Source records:

_____

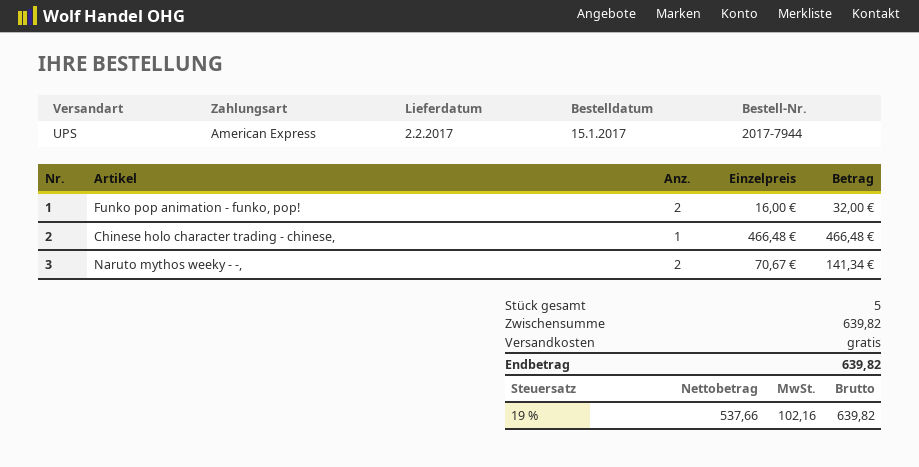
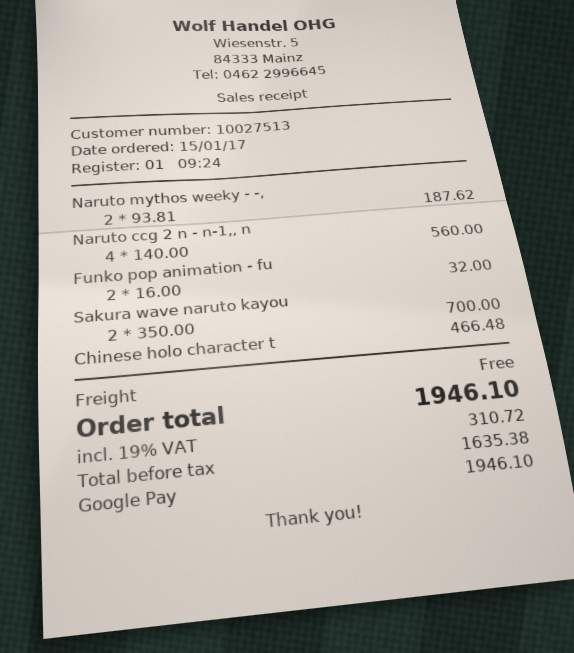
payment method: American Express -> Google Pay
Naruto mythos weeky - -,: 2 x 70.67 = 141.34 -> 2 x 93.81 = 187.62
Naruto ccg 2 n - n-1,, n: none -> 4 x 140.00 = 560.00
Sakura wave naruto kayou: none -> 2 x 350.00 = 700.00
net: 537.66 -> 1635.38
tax: 19% = 102.16 -> 19% = 310.72
total: 639.82 -> 1946.10

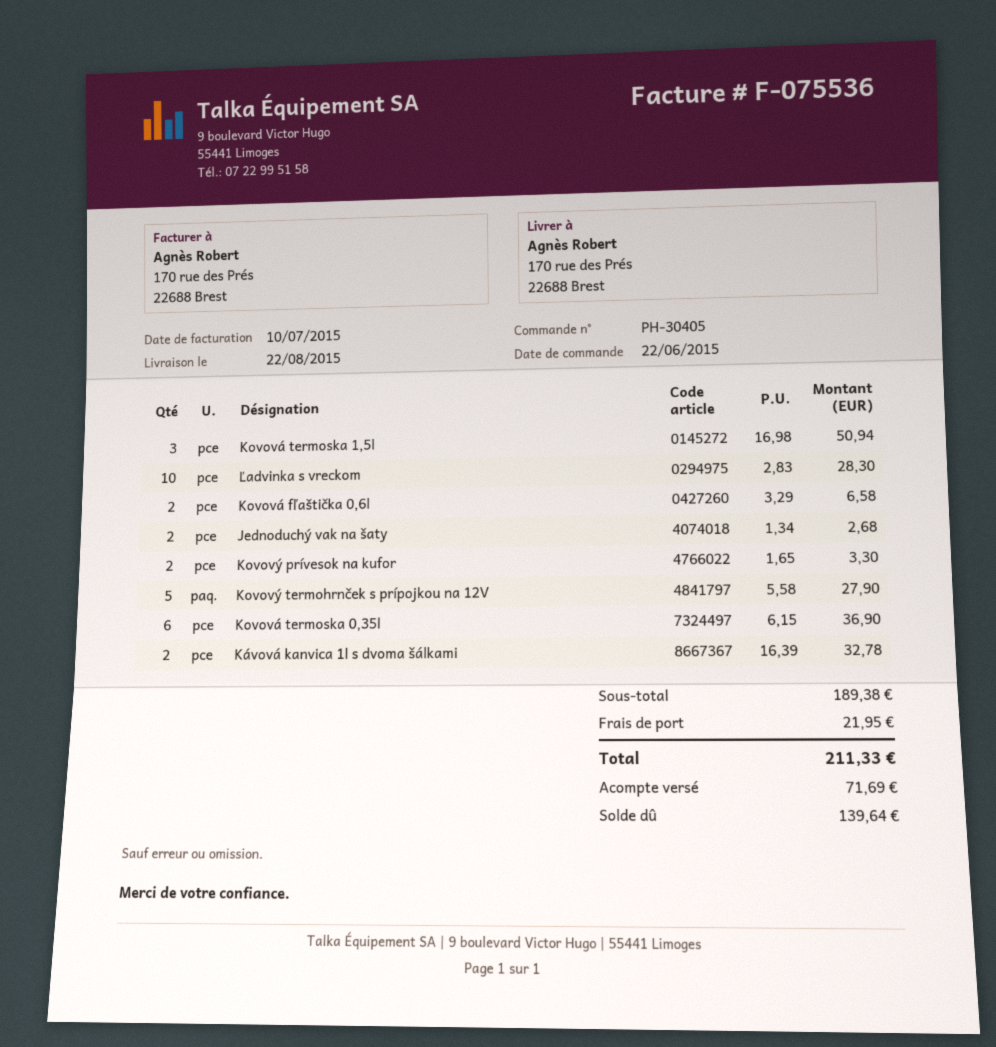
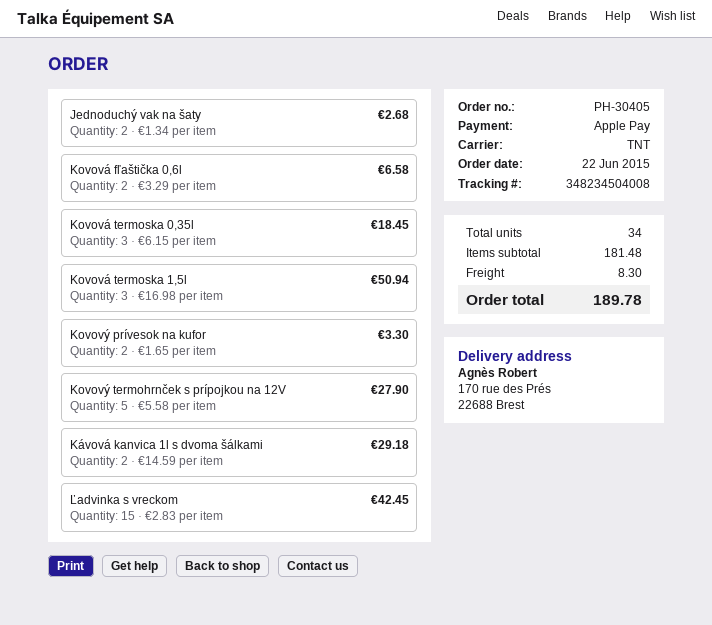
Ľadvinka s vreckom: 10 x 2.83 = 28.30 -> 15 x 2.83 = 42.45
Kovová termoska 0,35l: 6 x 6.15 = 36.90 -> 3 x 6.15 = 18.45
Kávová kanvica 1l s dvoma šálkami: 2 x 16.39 = 32.78 -> 2 x 14.59 = 29.18
subtotal: 189.38 -> 181.48
shipping: 21.95 -> 8.30
total: 211.33 -> 189.78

_____

Go through the data and return each line where the word "none" appears.

Naruto ccg 2 n - n-1,, n: none -> 4 x 140.00 = 560.00
Sakura wave naruto kayou: none -> 2 x 350.00 = 700.00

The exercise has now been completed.